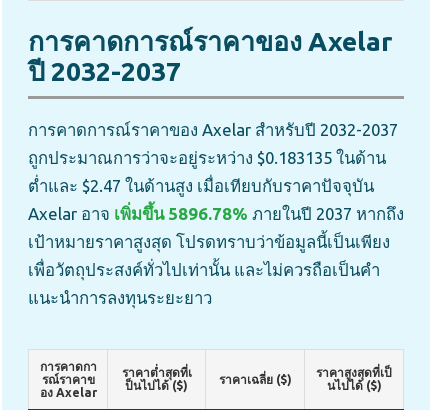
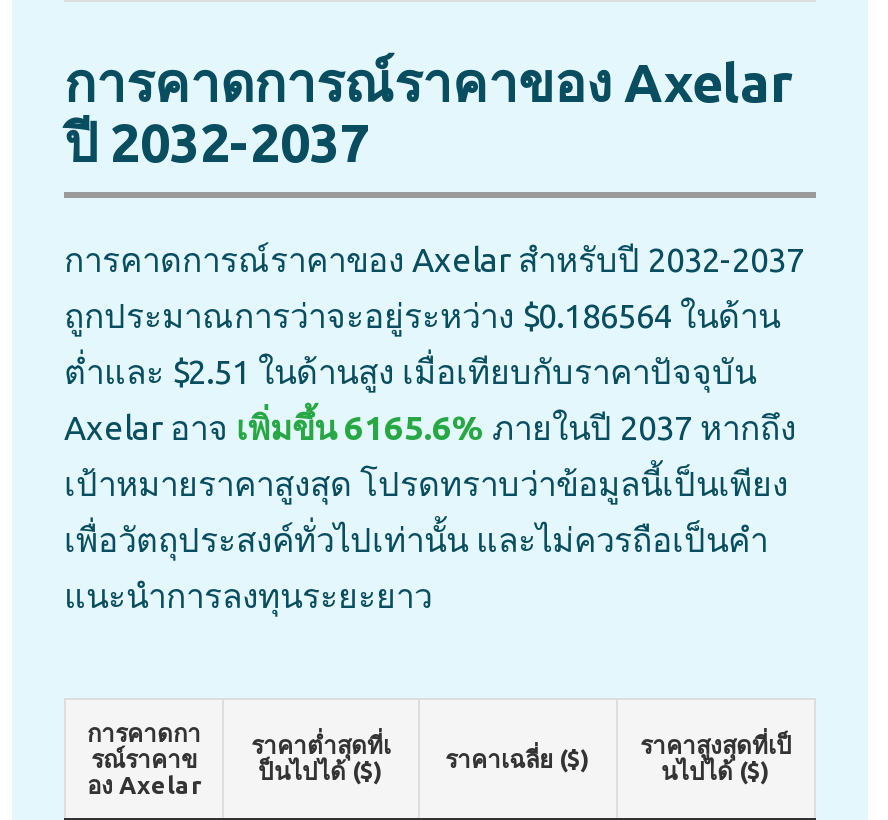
- ถูกประมาณการว่าจะอยู่ระหว่าง $0.183135 ในด้าน
+ ถูกประมาณการว่าจะอยู่ระหว่าง $0.186564 ในด้าน

- ต่ำและ $2.47 ในด้านสูง เมื่อเทียบกับราคาปัจจุบัน
+ ต่ำและ $2.51 ในด้านสูง เมื่อเทียบกับราคาปัจจุบัน

- Axelar อาจเพิ่มขึ้น 5896.78%ภายในปี 2037 หากถึง
+ Axelar อาจเพิ่มขึ้น 6165.6%ภายในปี 2037 หากถึง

**********

Brief
Please retype the material in full, exactly as it reads, apart from the images.

Exercise solution
- ถูกประมาณการว่าจะอยู่ระหว่าง $0.183135 ในด้าน
+ ถูกประมาณการว่าจะอยู่ระหว่าง $0.186564 ในด้าน

- ต่ำและ $2.47 ในด้านสูง เมื่อเทียบกับราคาปัจจุบัน
+ ต่ำและ $2.51 ในด้านสูง เมื่อเทียบกับราคาปัจจุบัน

- Axelar อาจเพิ่มขึ้น 5896.78%ภายในปี 2037 หากถึง
+ Axelar อาจเพิ่มขึ้น 6165.6%ภายในปี 2037 หากถึง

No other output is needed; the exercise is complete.